The cool climate in Prineville will allow Facebook to operate without chillers, which are used to refrigerate water for data center cooling systems, but require a large amount of electricity to operate.
With the growing focus on power costs, many data centers are designing chiller-less data centers that use cool fresh air instead of air conditioning. On hot days, the Prineville data center will use evaporative cooling instead of a chiller system.
This process is highly energy efficient and minimizes water consumption by using outside air. Water conservation is also a growing focus for major data center projects, which in some cases can create capacity challenges for local water utilities.
The data center will be used to store and route information posted by Facebook users. As Facebook continues to grow, so does the need for additional space.
The Bonneville Power Administration is a federal agency based in the Pacific Northwest. Although BPA is part of the U.S. Department of Energy, it is self-funding and covers its costs by selling its products and services at cost.

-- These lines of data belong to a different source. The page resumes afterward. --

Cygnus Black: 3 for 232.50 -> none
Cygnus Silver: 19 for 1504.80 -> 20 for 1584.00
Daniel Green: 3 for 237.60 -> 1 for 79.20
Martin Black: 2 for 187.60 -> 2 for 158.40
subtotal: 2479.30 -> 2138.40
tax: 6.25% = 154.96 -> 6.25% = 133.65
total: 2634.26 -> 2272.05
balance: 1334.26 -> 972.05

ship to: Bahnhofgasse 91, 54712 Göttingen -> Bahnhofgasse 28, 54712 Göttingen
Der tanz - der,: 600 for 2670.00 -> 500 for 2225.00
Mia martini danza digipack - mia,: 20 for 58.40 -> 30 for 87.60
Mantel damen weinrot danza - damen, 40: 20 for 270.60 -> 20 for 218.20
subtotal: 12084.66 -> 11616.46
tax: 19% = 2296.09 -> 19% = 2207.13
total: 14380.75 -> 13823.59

BPA markets wholesale electrical power from 31 federal hydro projects in the Columbia River Basin, one non-federal nuclear plant and several other small non-federal power plants.
The dams are operated by the U.S. Army Corps of Engineers and the Bureau of Reclamation. About one-third of the electric power used in the Northwest comes from BPA.
BPA also operates and maintains about three fourths of the high-voltage transmission in its service territory, which includes Idaho, Oregon, Washington, western Montana and small parts of eastern Montana, California, Nevada, Utah and Wyoming.